O tom é suave e frio, e a voz soa demasiado próxima do seu ouvido. Mas a voz não espera respostas. Por um momento, removeu o que estava a cobrir-lhe a boca, e Laura Kjær ouve-se a pedir e a implorar. Não compreende nada. É capaz de fazer qualquer coisa. Porquê ela — o que fez ela?

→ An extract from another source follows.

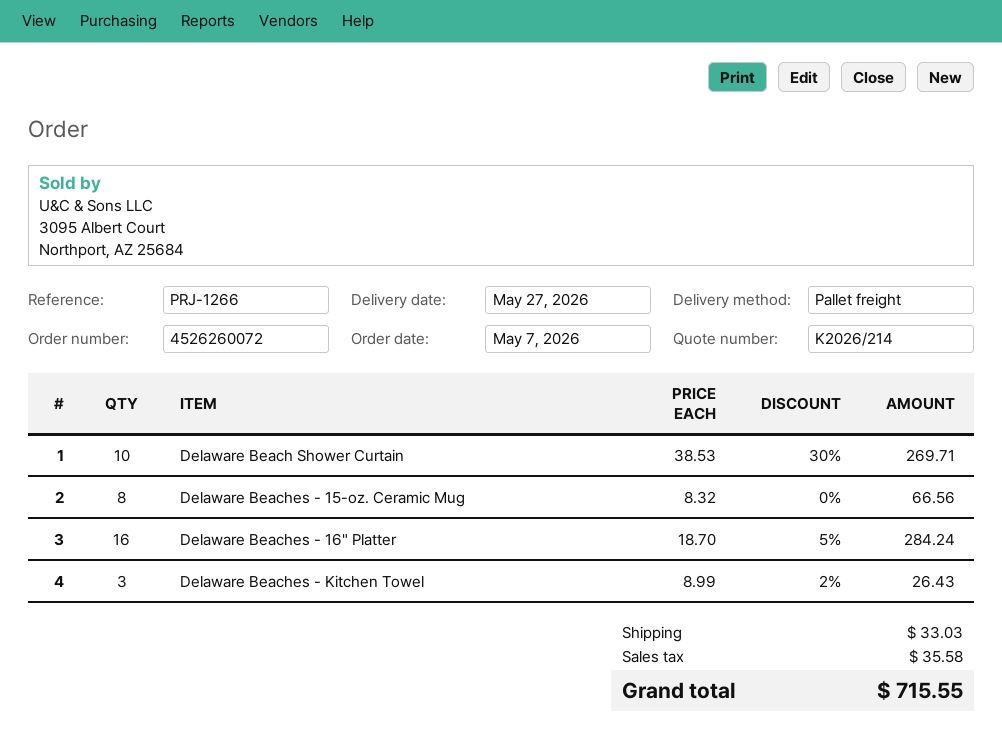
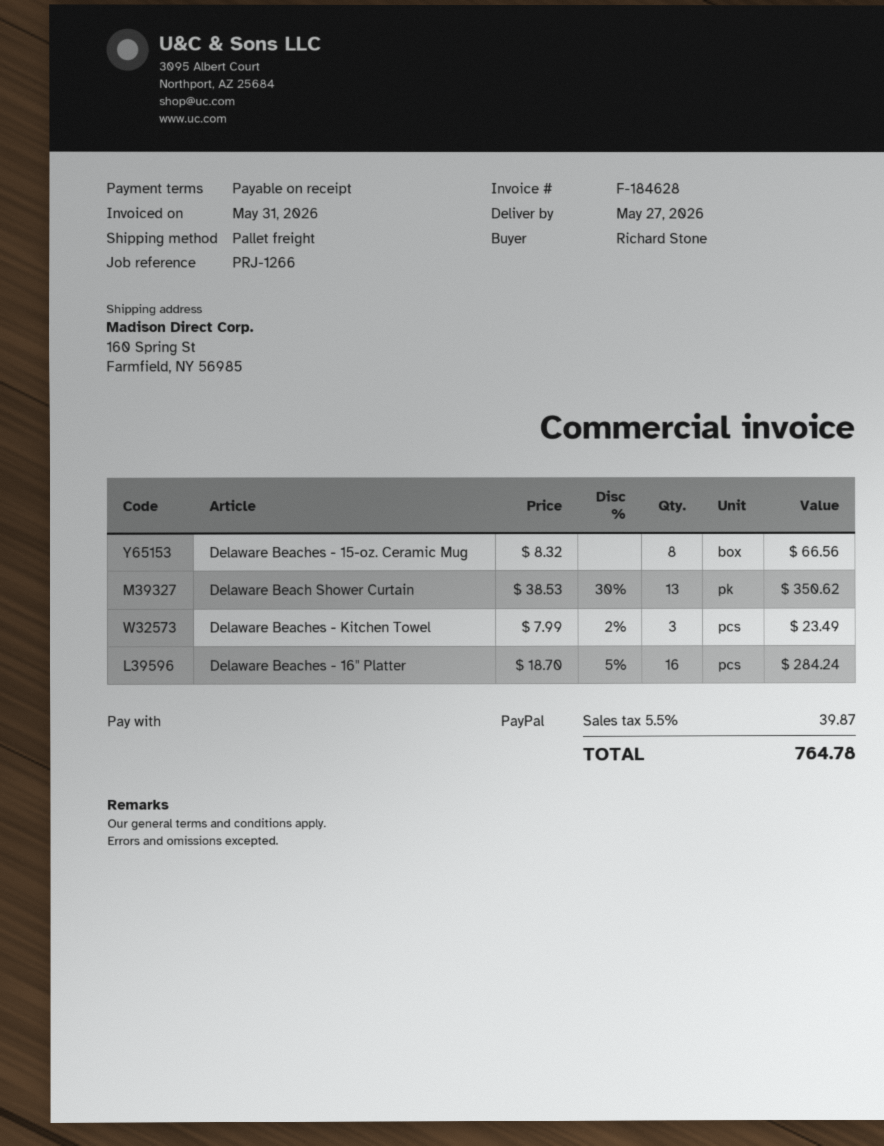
Delaware Beach Shower Curtain: 10 x 38.53 - 30% = 269.71 -> 13 x 38.53 - 30% = 350.62
Delaware Beaches - Kitchen Towel: 3 x 8.99 - 2% = 26.43 -> 3 x 7.99 - 2% = 23.49
shipping: 33.03 -> none
tax: 35.58 -> 39.87
total: 715.55 -> 764.78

A voz diz que ela sabe bem. Curva-se, muito próxima, e sussurra-lhe ao ouvido, e ela percebe que ele esteve à espera daquele momento. Tem de se concentrar para ouvir as palavras. Compreende o que a voz diz, mas não consegue acreditar. A dor é demasiado grande, maior que todos os ferimentos juntos. Não pode ser isso. Não pode mesmo ser isso. Ela afasta de si as palavras como parte da loucura que a rodeia. Quer erguer-se e lutar, mas o seu corpo cede, e ela soluça histericamente. Já o sabia há algum tempo, mas ao mesmo tempo não sabia, e só quando a voz lho sussurra é que percebe que é verdade. Quer gritar o mais alto que pode, mas já sente o conteúdo do estômago a subir-lhe à garganta e, quando o pau lhe toca na face, perde todas as forças e mergulha novamente na escuridão.